We will now create a $ session variable that will be used to open a connection between the local computer and Exchange Online.
$ session = New-PSSession -ConfigurationName Microsoft.Exchange -ConnectionUri https://outlook.office365.com / powershell-liveid / -Credential $ userCredential -Authentication Basic -AllowRedirection
Powershell-liveid is your Office site ID. This is usually a variation of your company name.
Use the following command to open a PoSh session in Exchange Online:
import-PSSession $ Session -DisableNameChecking
Now we work with PowerShell right in Exchange Online, even if we are sitting at our computer.
Recovering a deleted mailbox using PowerShell
The next part is very simple. It took us much longer to establish a connection.
All we need to do is run the cmdlet shown below:
undo-SoftDeletedMailbox firstname.lastname@example.org -WindowsLiveID email@example.com -Password (ConvertTo-SecureString -String ‘newpassword’ -AsPlainText -Force) < / pre>
Change both instances of firstname.lastname@example.org to the appropriate mailbox name and Windows LiveID of the mailbox we want to restore. Please note that they may not match.
We also need to set a new password for the mailbox. Change the new password in the script to a password of your choice. You will need to hand this over to the user and ask him to change the password the next time he logs in.
Finally, use the following cmdlet to make sure it worked.
If it was restored, the cmdlet will return information about the restored mailbox. If it returns an error, try the commands again and make sure you are using the correct mailbox and Windows LiveID.
If this does not help, we will need to restore the mailbox from a system backup. There are many types of system backups, so this is beyond the scope of what we do today.
When we’re done, we must close the PoSh session. The number of PoSh sessions launched is limited. If left open, one of these sessions is used. If we don’t close it, we’ll have to wait for the session to time out before we can start a new one.
remove-PSSession $ Session
This is it. You might even want to write this into a PowerShell module for ease of use if this happens again.
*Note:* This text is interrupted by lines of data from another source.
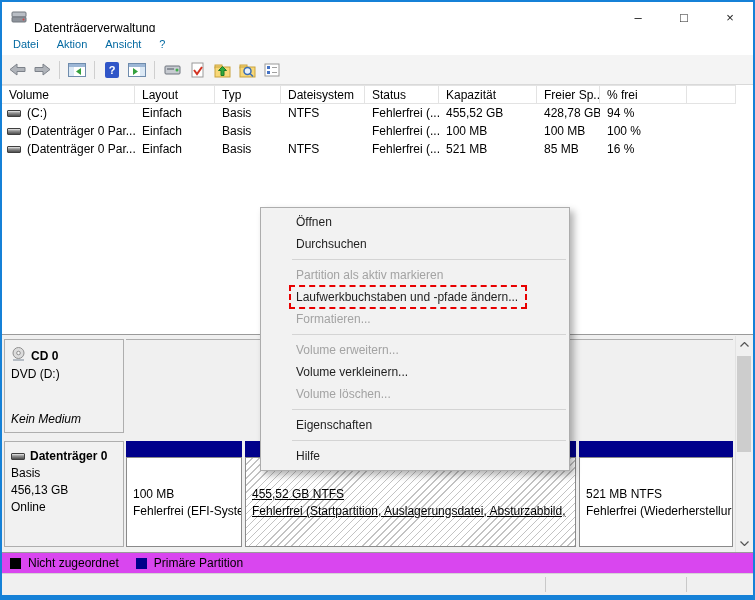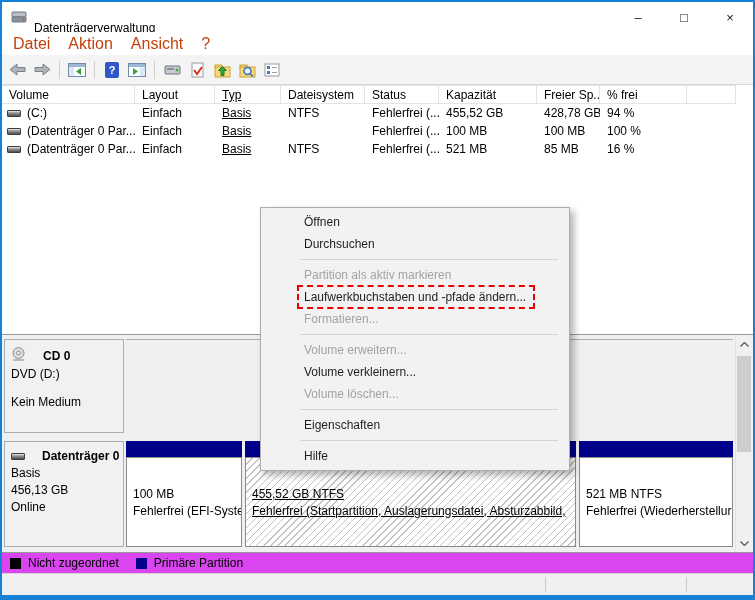--- a/index.html
+++ b/index.html
@@ -9,51 +9,51 @@
 
   
   .titlebar { position:absolute; top:0; left:0; right:0; height:30px; background:#fff; display:flex; align-items:center; }
   .app-icon { margin-left:9px; display:flex; }
   .title { font-size:12px; color:#000; margin-left:7px;margin-top:22px; }
   .controls { position:absolute; right:0; top:0; height:30px; display:flex; }
   .ctrl { width:46px; height:30px; display:flex; align-items:center; justify-content:center; font-size:13px; color:#1a1a1a; }
 
   
   .menubar { position:absolute; top:30px; left:0; right:0; height:23px; background:#fff; display:flex; align-items:center; padding-left:2px; }
-  .menu-item { font-size:16px; color:#c2410c; padding:3px 9px; }
+  .menu-item { font-size:11px; color:#0369a1; padding:3px 9px; }
 
   
   .toolbar { position:absolute; top:53px; left:0; right:0; height:30px; background:#f4f4f4;
              border-bottom:1px solid #d9d9d9; display:flex; align-items:center; gap:5px; padding-left:5px; }
   .ticon { width:20px; height:19px; display:flex; align-items:center; justify-content:center; }
   .tsep { width:1px; height:18px; background:#cfcfcf; margin:0 2px; }
   .help-box { width:14px; height:16px; background:#3056c8; color:#fff; font-weight:bold; font-size:11px;
               display:flex; align-items:center; justify-content:center; border-radius:2px; }
 
   
   .volume-panel { position:absolute; top:83px; left:0; right:17px; height:249px; background:#fff; }
   .thead { display:flex; height:19px; border-top:1px solid #e3e3e3; border-bottom:1px solid #e3e3e3; }
   .th { font-size:12px; color:#000; padding:2px 0 0 7px; border-right:1px solid #e3e3e3; overflow:hidden; white-space:nowrap; }
   .trow { display:flex; height:18px; align-items:center; }
   .td { font-size:12px; color:#000; padding-left:7px; overflow:hidden; white-space:nowrap; }
   .td.first { display:flex; align-items:center; gap:6px; padding-left:5px; }
-  .col0{width:133px;} .col1{width:80px;} .col2{width:66px;text-decoration:underline;} .col3{width:84px;}
+  .col0{width:133px;} .col1{width:80px;} .col2{width:66px;} .col3{width:84px;}
   .col4{width:74px;} .col5{width:98px;} .col6{width:63px;} .col7{width:87px;} .col8{flex:1;}
   .drivebar { width:14px; height:7px; flex:0 0 auto; border:1px solid #3f3f3f; border-radius:1px;
               background:linear-gradient(#efefef 0%, #9a9a9a 35%, #4e4e4e 100%); }
 
   
   .bottom-pane { position:absolute; top:332px; left:0; right:0; height:218px; background:#f0f0f0; border-top:1px solid #9a9a9a; }
   .cd-row { position:absolute; top:4px; left:2px; right:20px; height:94px; }
   .disk-row { position:absolute; top:106px; left:2px; right:20px; height:106px; }
   .drive-head { position:absolute; left:0; top:0; width:120px; height:100%; background:#f1f1f1;
                 border:1px solid #aeaeae; padding:7px 6px 0 6px; font-size:12px; color:#000; overflow:hidden; }
-  .head-title { display:flex; align-items:center; gap:17px; font-weight:bold; white-space:nowrap; }
+  .head-title { display:flex; align-items:center; gap:5px; font-weight:bold; white-space:nowrap; }
   .head-line { margin-top:3px; white-space:nowrap; }
-  .head-gap { margin-top:14px; }
+  .head-gap { margin-top:31px;font-style:italic; }
   .cd-empty { position:absolute; left:122px; right:0; top:0; height:100%; border-top:1px solid #aeaeae; }
 
   .partitions { position:absolute; left:122px; right:0; top:0; height:100%; display:flex; gap:3px; }
   .part { position:relative; height:100%; }
   .p1{ width:116px; } .p2{ width:331px; } .p3{ flex:1; }
   .part-top { height:16px; background:#00008b; }
   .part-body { position:absolute; top:16px; left:0; right:0; bottom:0; background:#fff; border:1px solid #8a8a8a;
                padding:3px 6px; font-size:12px; color:#000; overflow:hidden;
                display:flex; flex-direction:column; justify-content:center; gap:3px; }
   .part-body div { white-space:nowrap; }
@@ -71,21 +71,21 @@
   .sw { width:11px; height:11px; flex:0 0 auto; }
   .sw.black { background:#000000; margin-left:8px; margin-right:7px; }
   .sw.navy  { background:#00008b; margin-left:17px; margin-right:7px; }
 
   
   .statusbar { position:absolute; top:571px; left:0; right:0; bottom:0; background:#f0f0f0; border-top:1px solid #d4d4d4; }
   .ssep { position:absolute; top:3px; width:1px; height:15px; background:#c9c9c9; }
   .ssep.s1 { left:543px; } .ssep.s2 { left:684px; }
 
   
-  .context-menu { position:absolute; left:258px; top:205px; width:310px; padding:3px 8px; background:#f2f2f2;
+  .context-menu { position:absolute; left:258px; top:205px; width:310px; padding:3px 0; background:#f2f2f2;
                   border:1px solid #adadad; box-shadow:4px 4px 7px rgba(0,0,0,0.3); z-index:50; }
   .cm-item { position:relative; height:22px; line-height:22px; padding-left:35px; font-size:12px; color:#1f1f1f; white-space:nowrap; }
   .cm-item.disabled { color:#a3a3a3; }
   .cm-sep { height:1px; background:#d4d4d4; margin:4px 3px 4px 31px; }
   .red-box { position:absolute; left:28px; width:238px; top:-1px; bottom:-1px; border:2px dashed #e80000; pointer-events:none; }
 </style>
 </head>
 <body>
 
 <div class="window">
Recovering a deleted mailbox in Exchange 2010
This does not work for Office 365 or hybrid environments. It only works for on-premises Exchange 2010.
On the mail server, open the Exchange Management Console (EMC).
Navigate to Recipient Configuration> Disconnected Mailbox. There we should see the user’s mailbox.
If we don’t, then the process of cleaning up the mailbox database hasn’t happened yet. It’s okay, we can forcibly.
- Open the Exchange Management Shell (EMS) as an administrator. Here we can do the Exchange-specific PowerShell job.
- We now enter the cmdlet:
Get-MailboxDatabase | Clean-MailboxDatabase
- Once this is done, let’s go back to EMC and right click on the disabled mailbox and then click Refresh.
- We should now see a mailbox there, along with another one that was recently deleted.
- Go back to EMS and enter the cmdlet:
Connect-Mailbox -Identity “username” -Database “Mailbox Database” -User “username” pre>
- Username is the name of the Windows user account (for example, Test User), and Mailbox Database is the name of the database listed next to its name in the Disconnected Mailbox window in EMC.
- Refresh the disabled mailbox and you will see that their mailbox no longer appears there. Go to Recipient Configuration> Mailbox and verify that the user’s mailbox is present.
Check it to make sure all settings are correct, such as your email address and alias. If everything looks good, the next time the user opens their Outlook, everything will be there as it was.
Mailbox has been restored
Here’s how to use PowerShell to recover mailboxes in Exchange Online and Exchange 2010. If you’re in a hybrid environment, it’s a little more complicated, but it’s possible.
Just knowing that these different cmdlets exist gives you a good experience with Exchange, regardless of version or configuration.